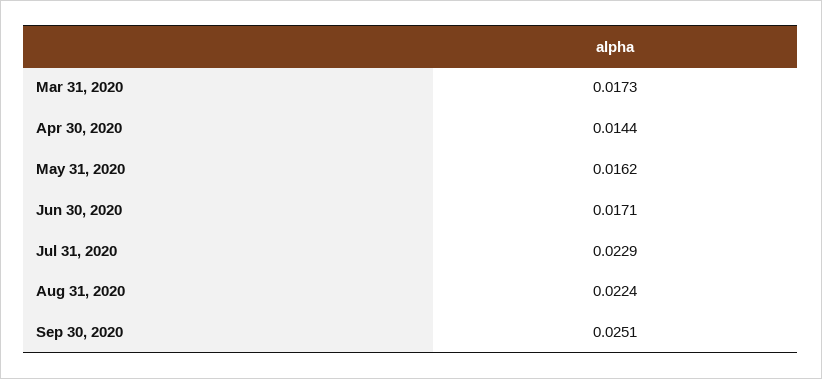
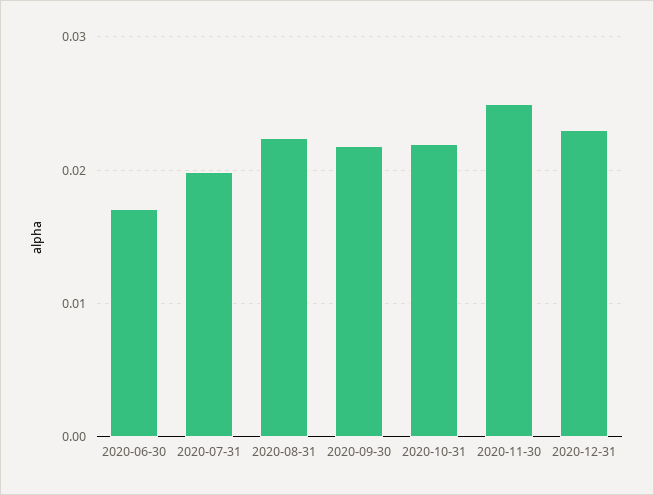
Mar 31, 2020: 0.0173 -> none
Apr 30, 2020: 0.0144 -> none
May 31, 2020: 0.0162 -> none
Jul 31, 2020: 0.0229 -> 0.02
Sep 30, 2020: 0.0251 -> 0.022
2020-10-31: none -> 0.022
2020-11-30: none -> 0.025
2020-12-31: none -> 0.023

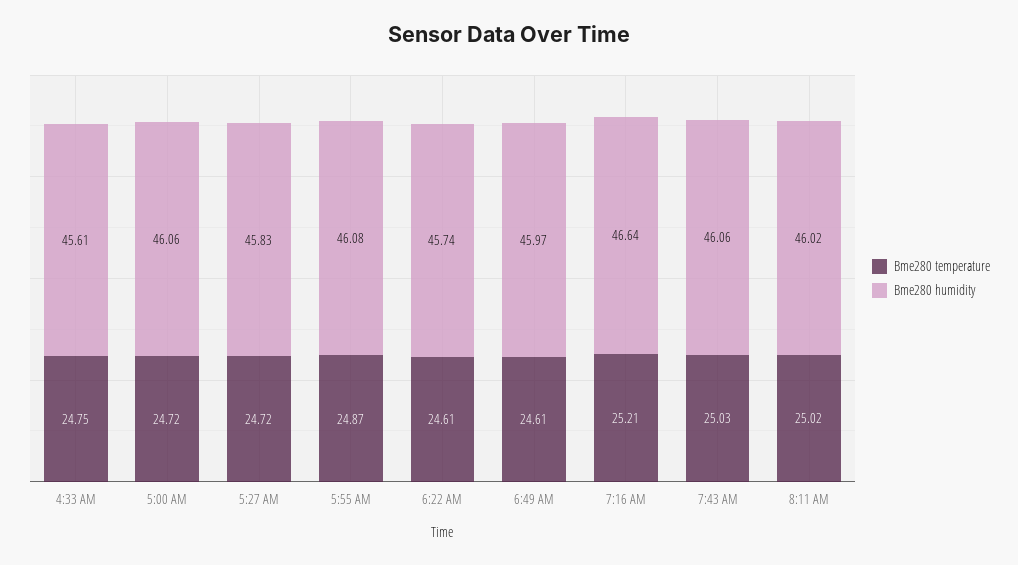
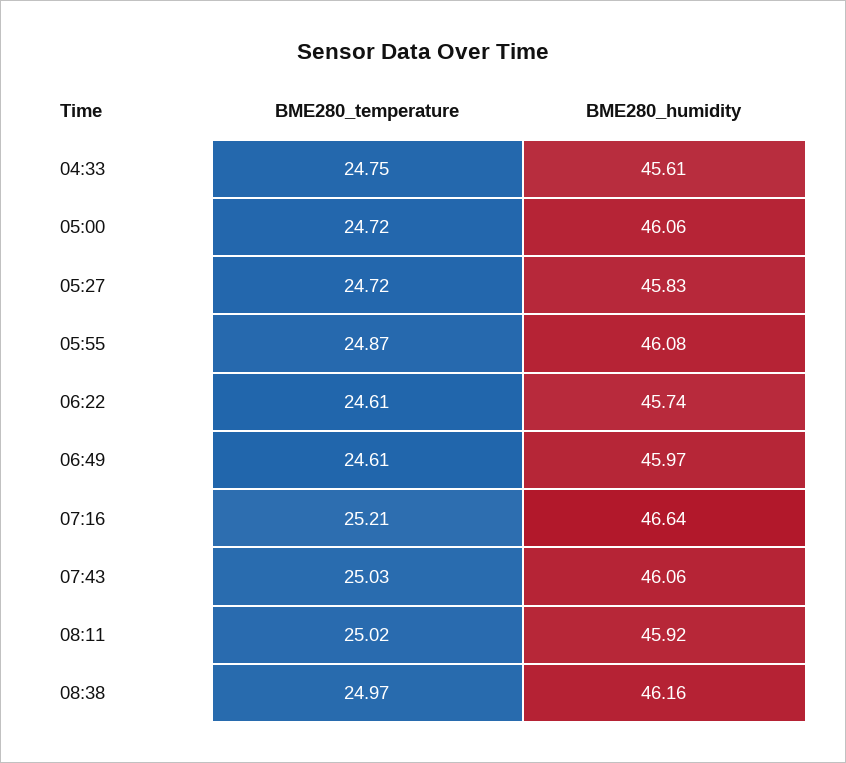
Bme280 humidity, 8:11 AM: 46.02 -> 45.92
Bme280 temperature, 08:38: none -> 24.97
Bme280 humidity, 08:38: none -> 46.16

§ YOUR OBJECTIVE: Now copy each line of the entries that mentions "humidity".

§ SOLUTION FOR THIS TASK:
Bme280 humidity, 8:11 AM: 46.02 -> 45.92
Bme280 humidity, 08:38: none -> 46.16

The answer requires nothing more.